What to do
For this task, output every entry below exactly and omit the pictures.

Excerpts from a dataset

################

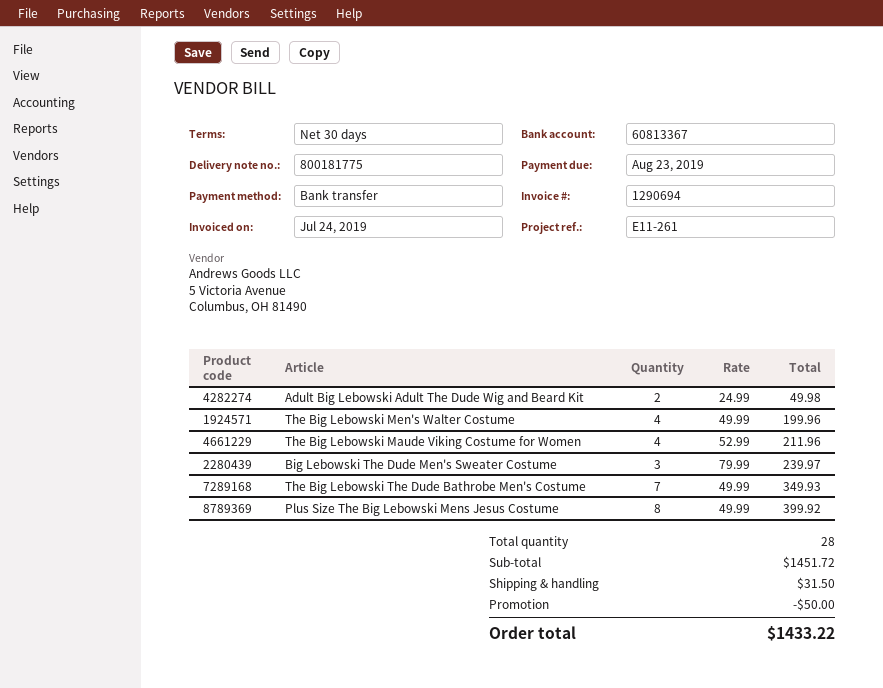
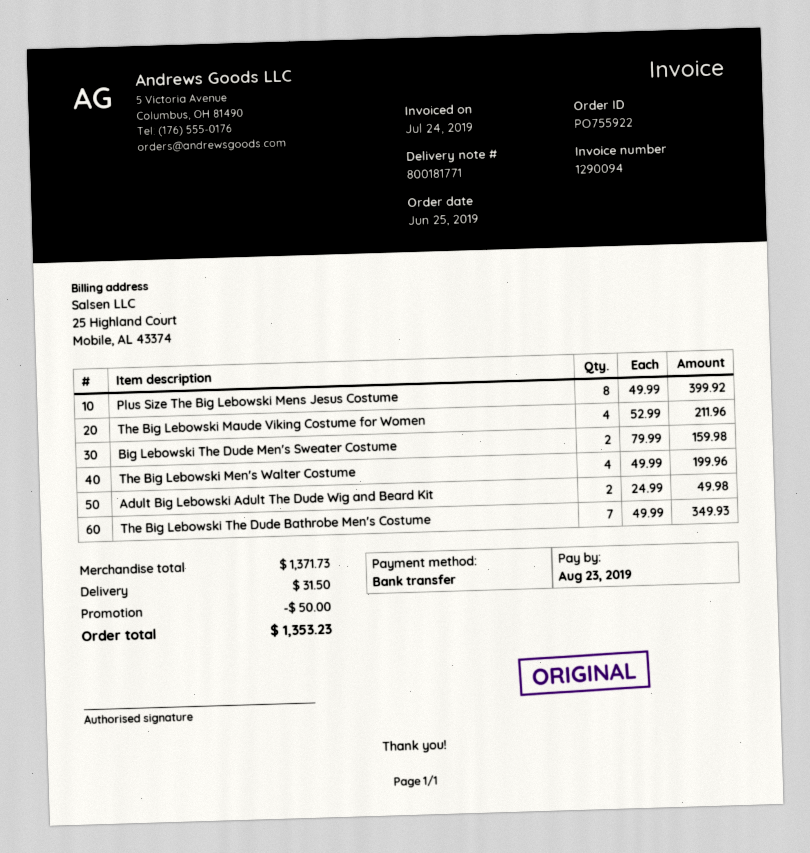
delivery note number: 800181775 -> 800181771
invoice number: 1290694 -> 1290094
Big Lebowski The Dude Men's Sweater Costume: 3 x 79.99 = 239.97 -> 2 x 79.99 = 159.98
subtotal: 1451.72 -> 1371.73
total: 1433.22 -> 1353.23

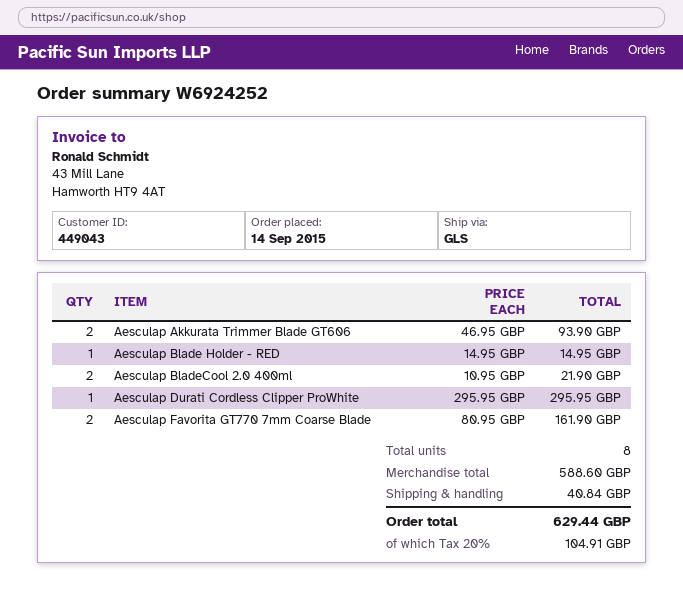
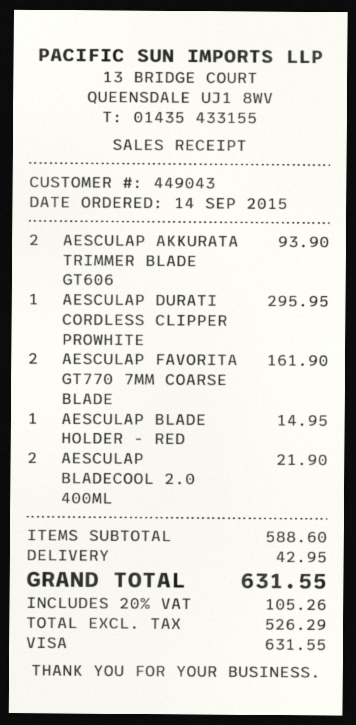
shipping: 40.84 -> 42.95
tax: 20% = 104.91 -> 20% = 105.26
total: 629.44 -> 631.55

################

Written solution
delivery note number: 800181775 -> 800181771
invoice number: 1290694 -> 1290094
Big Lebowski The Dude Men's Sweater Costume: 3 x 79.99 = 239.97 -> 2 x 79.99 = 159.98
subtotal: 1451.72 -> 1371.73
total: 1433.22 -> 1353.23

shipping: 40.84 -> 42.95
tax: 20% = 104.91 -> 20% = 105.26
total: 629.44 -> 631.55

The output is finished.